**Description of the task**
Show all lines from the listing below that contain "arrow".

**Material to process**
━━━━━━
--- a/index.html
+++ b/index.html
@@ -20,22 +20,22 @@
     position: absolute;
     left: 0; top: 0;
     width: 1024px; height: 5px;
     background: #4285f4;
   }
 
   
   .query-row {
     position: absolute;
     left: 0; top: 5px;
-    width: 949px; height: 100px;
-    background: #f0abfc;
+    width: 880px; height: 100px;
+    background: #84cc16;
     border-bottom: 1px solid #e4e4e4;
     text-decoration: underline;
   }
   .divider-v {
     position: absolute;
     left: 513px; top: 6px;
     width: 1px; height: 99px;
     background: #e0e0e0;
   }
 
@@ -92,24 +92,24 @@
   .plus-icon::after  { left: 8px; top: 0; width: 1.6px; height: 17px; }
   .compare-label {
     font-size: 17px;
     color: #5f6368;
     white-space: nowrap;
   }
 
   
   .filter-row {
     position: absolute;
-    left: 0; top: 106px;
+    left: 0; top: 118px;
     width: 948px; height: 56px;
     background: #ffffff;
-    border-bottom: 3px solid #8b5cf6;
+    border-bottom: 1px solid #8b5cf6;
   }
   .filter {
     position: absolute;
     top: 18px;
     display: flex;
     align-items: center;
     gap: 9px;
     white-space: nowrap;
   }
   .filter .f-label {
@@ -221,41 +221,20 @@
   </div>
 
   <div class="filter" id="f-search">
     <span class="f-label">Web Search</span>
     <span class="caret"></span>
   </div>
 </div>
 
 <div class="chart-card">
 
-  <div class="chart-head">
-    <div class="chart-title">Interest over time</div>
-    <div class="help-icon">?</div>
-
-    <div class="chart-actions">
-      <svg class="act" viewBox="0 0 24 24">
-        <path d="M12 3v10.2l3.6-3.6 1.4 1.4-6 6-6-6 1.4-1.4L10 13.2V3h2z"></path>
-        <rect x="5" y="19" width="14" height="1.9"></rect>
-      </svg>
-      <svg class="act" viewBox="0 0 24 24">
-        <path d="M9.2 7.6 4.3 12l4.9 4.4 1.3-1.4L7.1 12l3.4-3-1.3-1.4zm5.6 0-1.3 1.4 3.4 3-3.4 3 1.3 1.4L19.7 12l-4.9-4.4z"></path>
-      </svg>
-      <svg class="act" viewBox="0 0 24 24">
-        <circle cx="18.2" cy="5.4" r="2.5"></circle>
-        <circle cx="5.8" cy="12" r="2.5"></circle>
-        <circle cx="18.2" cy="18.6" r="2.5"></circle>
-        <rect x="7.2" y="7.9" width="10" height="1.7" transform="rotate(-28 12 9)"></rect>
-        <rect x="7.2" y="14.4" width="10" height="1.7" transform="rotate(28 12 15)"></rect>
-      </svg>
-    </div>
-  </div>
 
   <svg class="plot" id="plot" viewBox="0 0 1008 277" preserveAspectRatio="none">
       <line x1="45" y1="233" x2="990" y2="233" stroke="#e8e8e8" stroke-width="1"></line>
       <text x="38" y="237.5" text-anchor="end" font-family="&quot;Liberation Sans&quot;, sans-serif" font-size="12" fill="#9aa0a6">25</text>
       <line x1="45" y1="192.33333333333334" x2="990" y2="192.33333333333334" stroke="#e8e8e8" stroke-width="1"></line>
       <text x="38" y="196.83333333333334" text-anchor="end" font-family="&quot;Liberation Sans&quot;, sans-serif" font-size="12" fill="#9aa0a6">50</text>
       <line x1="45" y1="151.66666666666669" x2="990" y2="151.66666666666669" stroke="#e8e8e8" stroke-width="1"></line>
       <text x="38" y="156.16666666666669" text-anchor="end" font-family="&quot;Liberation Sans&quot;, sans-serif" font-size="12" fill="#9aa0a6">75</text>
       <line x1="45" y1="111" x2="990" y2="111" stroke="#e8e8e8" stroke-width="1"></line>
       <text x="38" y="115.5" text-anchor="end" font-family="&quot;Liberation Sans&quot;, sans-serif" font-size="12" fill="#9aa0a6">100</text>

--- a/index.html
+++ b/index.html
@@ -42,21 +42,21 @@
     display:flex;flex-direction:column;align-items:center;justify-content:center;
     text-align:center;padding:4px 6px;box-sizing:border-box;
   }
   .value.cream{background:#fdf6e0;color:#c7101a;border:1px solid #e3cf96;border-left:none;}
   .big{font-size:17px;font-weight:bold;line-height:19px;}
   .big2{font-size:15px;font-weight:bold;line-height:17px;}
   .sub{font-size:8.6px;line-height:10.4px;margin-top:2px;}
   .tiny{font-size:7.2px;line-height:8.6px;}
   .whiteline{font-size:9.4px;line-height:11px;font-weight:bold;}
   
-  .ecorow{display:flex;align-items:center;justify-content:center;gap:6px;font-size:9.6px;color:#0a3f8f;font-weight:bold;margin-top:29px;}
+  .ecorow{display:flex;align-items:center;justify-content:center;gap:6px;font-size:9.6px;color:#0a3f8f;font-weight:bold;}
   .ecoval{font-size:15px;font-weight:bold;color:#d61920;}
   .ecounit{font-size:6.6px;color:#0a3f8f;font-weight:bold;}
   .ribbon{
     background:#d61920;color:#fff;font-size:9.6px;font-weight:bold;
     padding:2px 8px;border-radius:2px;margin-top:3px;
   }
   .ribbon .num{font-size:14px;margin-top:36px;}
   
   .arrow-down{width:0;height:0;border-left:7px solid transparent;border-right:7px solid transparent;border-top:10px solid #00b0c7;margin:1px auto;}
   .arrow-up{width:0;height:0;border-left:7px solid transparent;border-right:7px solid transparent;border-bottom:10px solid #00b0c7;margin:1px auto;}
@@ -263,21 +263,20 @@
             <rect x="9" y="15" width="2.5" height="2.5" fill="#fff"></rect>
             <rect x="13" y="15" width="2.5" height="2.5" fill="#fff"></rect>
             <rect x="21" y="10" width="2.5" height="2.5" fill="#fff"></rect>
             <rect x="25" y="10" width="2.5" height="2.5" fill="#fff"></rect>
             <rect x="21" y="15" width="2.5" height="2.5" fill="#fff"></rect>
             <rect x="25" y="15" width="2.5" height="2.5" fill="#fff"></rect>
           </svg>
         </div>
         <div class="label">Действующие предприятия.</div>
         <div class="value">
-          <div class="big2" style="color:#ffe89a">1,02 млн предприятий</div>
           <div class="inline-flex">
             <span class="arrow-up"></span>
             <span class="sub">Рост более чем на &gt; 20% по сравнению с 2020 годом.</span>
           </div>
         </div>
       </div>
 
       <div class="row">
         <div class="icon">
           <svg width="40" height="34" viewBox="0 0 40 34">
━━━━━━
**Result**
   .arrow-down{width:0;height:0;border-left:7px solid transparent;border-right:7px solid transparent;border-top:10px solid #00b0c7;margin:1px auto;}
   .arrow-up{width:0;height:0;border-left:7px solid transparent;border-right:7px solid transparent;border-bottom:10px solid #00b0c7;margin:1px auto;}
             <span class="arrow-up"></span>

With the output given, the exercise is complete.